Russia-EU Relations, Another Year of Pull and Push
    2010-12-19 10:10:32     Xinhua      Web Editor: Guo
In 2010, Russia seemed to repeat a historical cycle of the early 18th century, when Peter the Great similarly urged Europe to have a hand in Russia's modernization.

This year, Russia has been making gestures of goodwill towards the European Union (EU), hoping the latter helps its modernization. The EU, hard hit by the financial crisis and still struggling with sovereign debt troubles, is willing to accept Russia's goodwill to support its own fragile economic recovery.

By mutual needs, relations between Russia and the EU have been visibly improved this year after hitting their lowest point in 2008 when the two argued over the conflict between Russia and Georgia. However, inveterate mistrust and divergence left over by history still shadow the road of Russia-EU cooperation and linger in their bilateral ties.

As two big powers on the world stage, their relations are hardly serious setbacks nor quick boosts. Russia and the EU will continue to pull and push each other, experts said.


With the "reset" of Russia-U.S. relations, Russia and the EU also achieved further detente in their ties and witnessed several high-level meetings this year.

In June, the 25th Russia-EU summit was held in the Russian city of Rostov-on-Don, with the adoption of a joint statement launching the Partnership for Modernization Initiative.

In November, Russian Prime Minister Vladimir Putin met with German Chancellor Angela Merkel in Berlin, discussing the initiative of creating the Free Trade Area (FTA) with Europe and setting forth a long-term program to develop bilateral economic cooperation.

In December's Russia-EU summit in Brussels, the two parties reached consensus on Russia's accession to the World Trade Organization and developed a concrete plan on how to establish their Partnership for Modernization.

During the Brussels summit, European Council President Herman Van Rompuy said candidly that "our mutual interdependence is a reality."

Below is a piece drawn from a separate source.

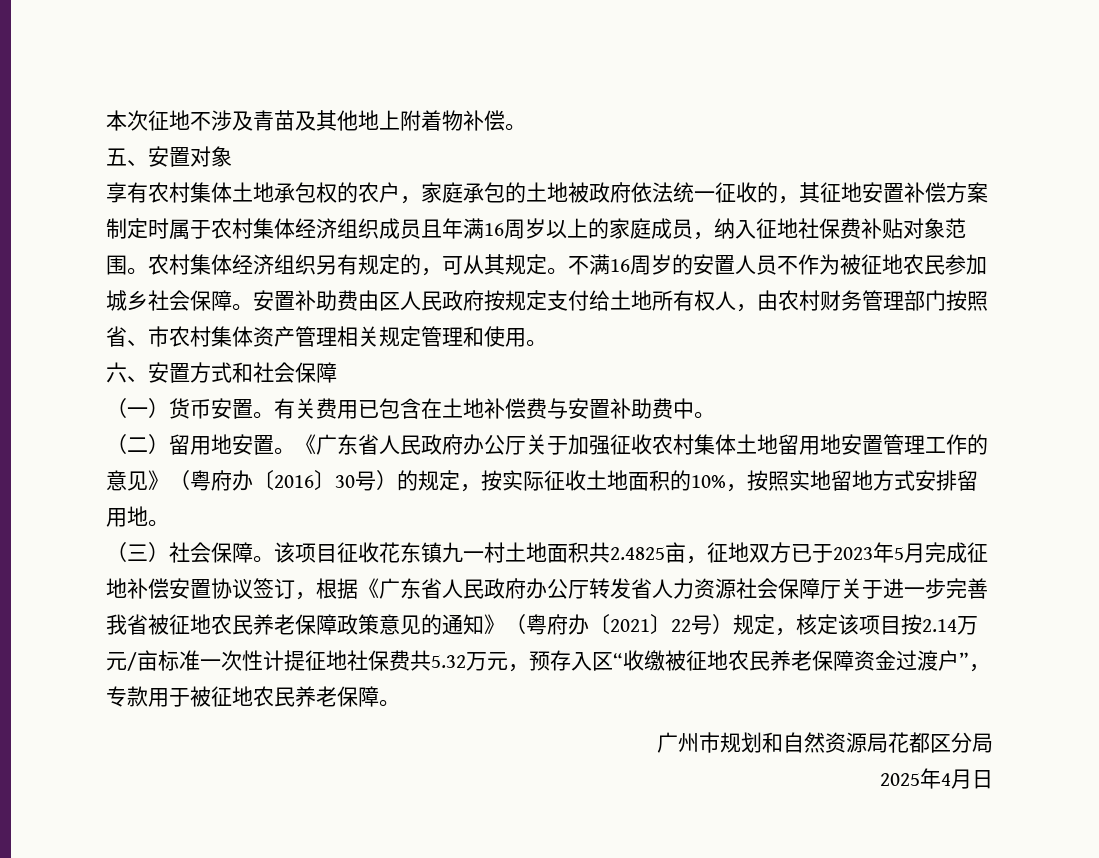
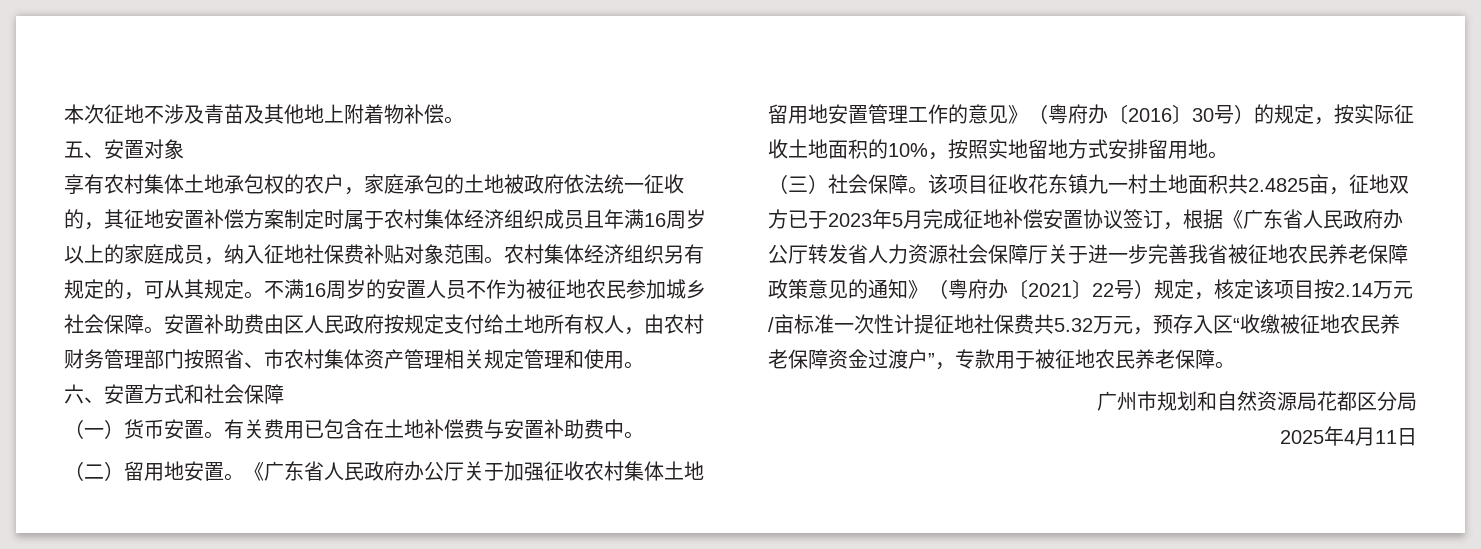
- 2025年4月日
+ 2025年4月11日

Currently, Russia's supply of natural gas accounts for 31 percent of EU's entire natural gas imports, along with 27 percent of crude oil imports and 24 percent of coal imports.

Meanwhile, 47 percent of Russia's imports and 75 percent of its foreign investment comes from the EU, the largest trade partner of Russia.

"Russia wants Europe to help her in modernization, while Europe eyes Russia as a prospective market and a source of energy," Yuri Rubinsky of the Institute of Europe of Russian Academy of Sciences told Xinhua.

Russian President Dmitry Medvedev said European technology is needed to wean his country's economy off its reliance on energy exports. The EU, which is facing a nervous financial market, sluggish investment and weak private consumption, has also pinned its hopes for economic growth on outside demand.


However, this year didn't witness a breakthrough in relations between Russia and the EU, as their bilateral ties mostly laid in the realm of declarations or the planning of future actions rather than in the practically applicable dimension, experts said.

"By all means, 2010 can be hardly called a year of breakthrough, the improved Russia-EU relations is partly due to the so-called 'low start effect'," Rubinsky told Xinhua.

Konstantin Simonov, head of the Center of Political Technologies and director of the National Energy Security Foundation echoed Rubinsky's words.

"Perhaps Russia-EU relations should thank the 'low start effect.' Bilateral ties improved after their rows over the conflict between Russia and Georgia in 2008 and a gas spat between Russia and Ukraine in 2009," Simonov told Xinhua.

Currently, EU members in different development levels still hold different stances on Russia's approach, he said.

Accordingly, Russia has been taking a strategy of single-targeting, relying on big countries and breaching Eastern Europe by "funeral diplomacy" in an attempt to promote the comprehensive development of relations with the EU.